There are limitations of our study which ought to be considered when interpreting the results. The medial patellofemoral ligament, which is a stabilizer against lateral patellar shift when the knee is extended,3 was not included in the model. Nonetheless, the model-predicted centroid of PF joint contact compared favorably with experiment (Fig. 5). A second potential limitation was the way in which the quadriceps muscles were assumed to insert onto the patella. The quadriceps have complicated patellar insertion dynamics, with the relative anterior-posterior alignment of the muscles inserting on the quadriceps tendon and the volumes of the oblique portions of the vastus lateralis and vastus medialis varying considerably between individuals.45 These variations were not accounted for here. Third, the menisci, which play an important role in both the stability and load transmission of the TF joint,21 were not represented in the model, which may affect load-sharing between the muscles, ligaments and articular surfaces of the bones. Fourth, the upper body was represented by a single trunk segment and arm swing was not modelled, though the impact of arm swing on sagittal plane gait kinematics and kinetics appears to be small.43 Finally, a simple 1-DOF translating hinge was used to model the contralateral knee to minimize computational time during a simulated gait cycle.

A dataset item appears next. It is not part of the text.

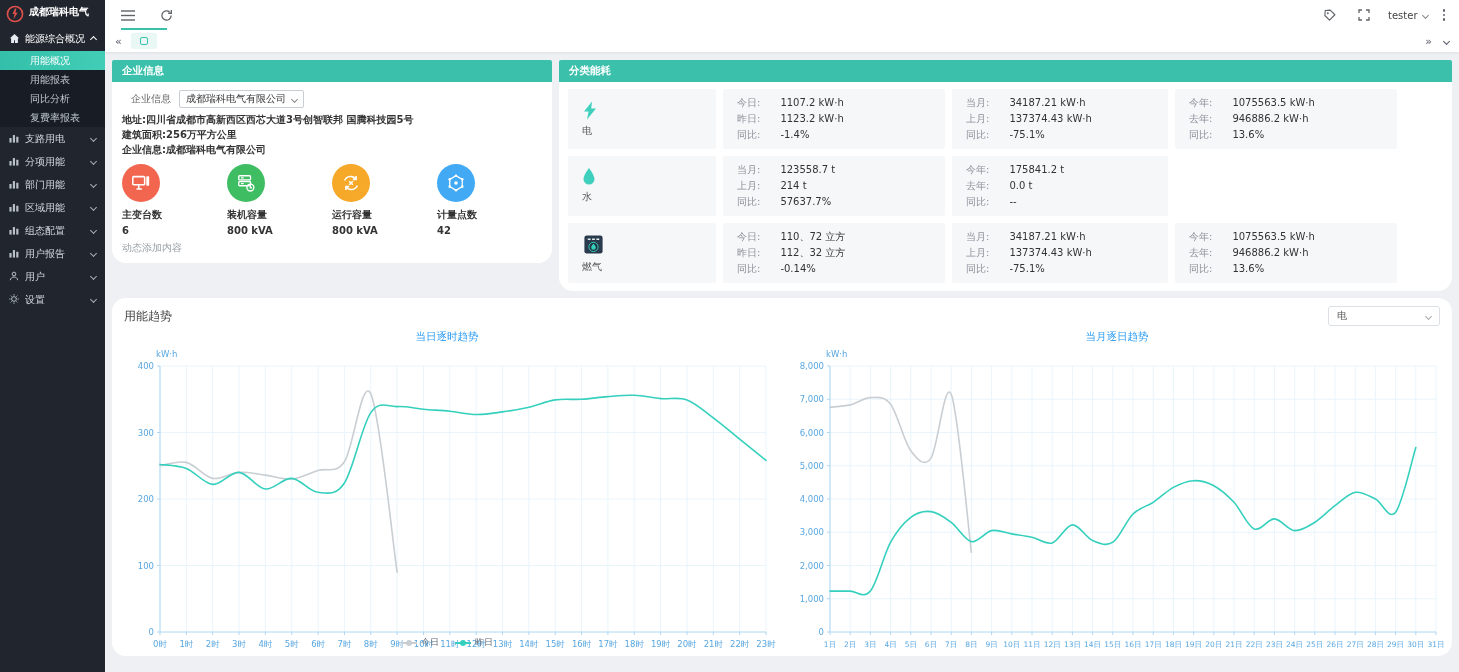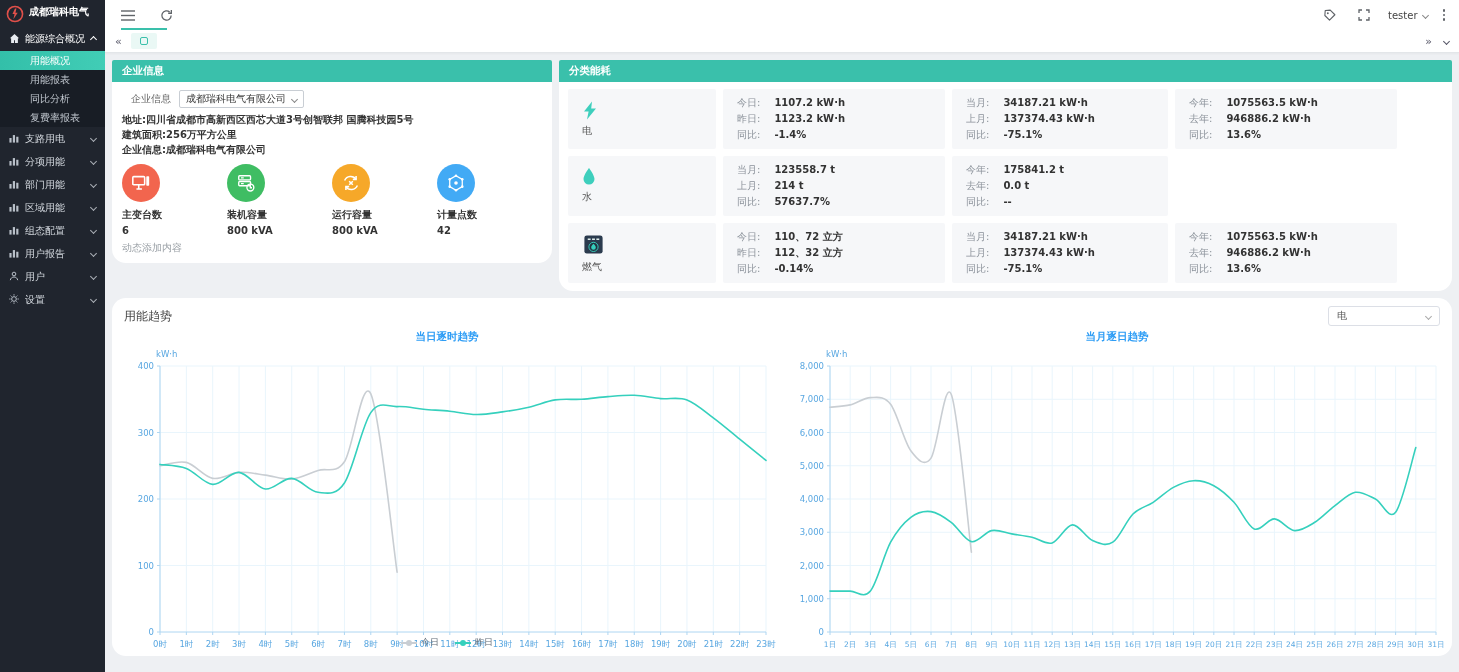"1107.2 kW·h" .kv .v { font-weight: bold -> normal; margin-left: 14px -> 20px }
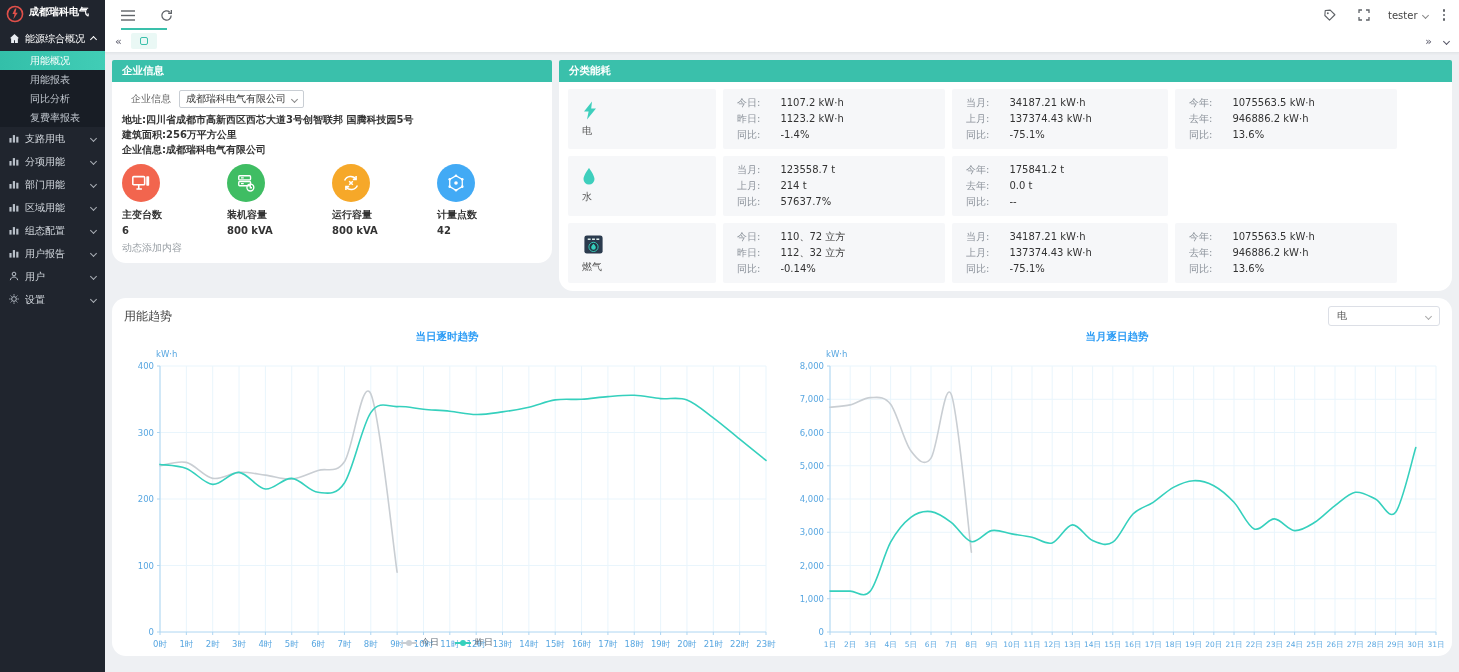"当日逐时趋势" .chart-title { font-weight: bold -> normal }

In summary, this study used a 3-body, 12-DOF knee model to simulate both TF and PF joint biomechanics for one cycle of normal walking, and the model predictions were validated through a direct comparison with accurate knee kinematic measurements obtained from mobile biplane X-ray imaging. A large fraction of the PF compressive force was transmitted by the lateral patellar facet and is explained by the lateral pull of the quadriceps muscles, specifically, the vastus lateralis, vastus intermedius and rectus femoris.